● TASK GOAL
In the listing below, find the line with "- Assim, os", then repeat exactly every line from the top through that one.

● MATERIAL FOR THIS TASK
....

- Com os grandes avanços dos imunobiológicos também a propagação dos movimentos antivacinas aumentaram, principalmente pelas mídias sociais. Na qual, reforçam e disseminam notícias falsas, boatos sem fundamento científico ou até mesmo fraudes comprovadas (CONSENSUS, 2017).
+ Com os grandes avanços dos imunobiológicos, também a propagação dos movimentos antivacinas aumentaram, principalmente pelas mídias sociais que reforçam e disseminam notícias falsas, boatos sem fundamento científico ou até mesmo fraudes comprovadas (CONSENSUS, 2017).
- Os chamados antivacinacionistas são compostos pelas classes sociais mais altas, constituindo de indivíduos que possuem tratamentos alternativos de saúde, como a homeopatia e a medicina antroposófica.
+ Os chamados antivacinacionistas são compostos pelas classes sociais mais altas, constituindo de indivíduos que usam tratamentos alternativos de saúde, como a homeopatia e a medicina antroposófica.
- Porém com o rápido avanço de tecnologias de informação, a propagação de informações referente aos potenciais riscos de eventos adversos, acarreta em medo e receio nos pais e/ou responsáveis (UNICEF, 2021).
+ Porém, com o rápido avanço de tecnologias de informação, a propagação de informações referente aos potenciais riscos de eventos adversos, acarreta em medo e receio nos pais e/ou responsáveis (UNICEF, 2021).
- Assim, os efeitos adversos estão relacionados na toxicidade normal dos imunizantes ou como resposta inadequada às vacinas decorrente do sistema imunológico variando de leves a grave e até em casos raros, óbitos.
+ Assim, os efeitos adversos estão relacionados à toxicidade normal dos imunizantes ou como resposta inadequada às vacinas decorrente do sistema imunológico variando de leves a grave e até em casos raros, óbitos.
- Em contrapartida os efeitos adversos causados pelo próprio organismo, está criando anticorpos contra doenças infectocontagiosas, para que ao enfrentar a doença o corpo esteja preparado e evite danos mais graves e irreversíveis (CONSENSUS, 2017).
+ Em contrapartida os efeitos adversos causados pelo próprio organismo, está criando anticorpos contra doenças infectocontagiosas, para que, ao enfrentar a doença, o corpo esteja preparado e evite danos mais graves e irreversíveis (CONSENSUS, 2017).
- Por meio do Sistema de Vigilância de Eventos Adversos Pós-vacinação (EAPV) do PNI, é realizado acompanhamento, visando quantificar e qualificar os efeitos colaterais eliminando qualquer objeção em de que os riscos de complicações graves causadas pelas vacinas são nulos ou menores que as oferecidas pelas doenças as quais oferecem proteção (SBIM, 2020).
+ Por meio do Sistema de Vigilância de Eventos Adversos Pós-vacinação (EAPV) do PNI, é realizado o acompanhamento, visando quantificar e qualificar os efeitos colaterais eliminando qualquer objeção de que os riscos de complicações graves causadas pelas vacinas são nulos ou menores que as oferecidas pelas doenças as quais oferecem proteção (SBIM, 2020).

....

● ANSWER FOR THE TASK
- Com os grandes avanços dos imunobiológicos também a propagação dos movimentos antivacinas aumentaram, principalmente pelas mídias sociais. Na qual, reforçam e disseminam notícias falsas, boatos sem fundamento científico ou até mesmo fraudes comprovadas (CONSENSUS, 2017).
+ Com os grandes avanços dos imunobiológicos, também a propagação dos movimentos antivacinas aumentaram, principalmente pelas mídias sociais que reforçam e disseminam notícias falsas, boatos sem fundamento científico ou até mesmo fraudes comprovadas (CONSENSUS, 2017).
- Os chamados antivacinacionistas são compostos pelas classes sociais mais altas, constituindo de indivíduos que possuem tratamentos alternativos de saúde, como a homeopatia e a medicina antroposófica.
+ Os chamados antivacinacionistas são compostos pelas classes sociais mais altas, constituindo de indivíduos que usam tratamentos alternativos de saúde, como a homeopatia e a medicina antroposófica.
- Porém com o rápido avanço de tecnologias de informação, a propagação de informações referente aos potenciais riscos de eventos adversos, acarreta em medo e receio nos pais e/ou responsáveis (UNICEF, 2021).
+ Porém, com o rápido avanço de tecnologias de informação, a propagação de informações referente aos potenciais riscos de eventos adversos, acarreta em medo e receio nos pais e/ou responsáveis (UNICEF, 2021).
- Assim, os efeitos adversos estão relacionados na toxicidade normal dos imunizantes ou como resposta inadequada às vacinas decorrente do sistema imunológico variando de leves a grave e até em casos raros, óbitos.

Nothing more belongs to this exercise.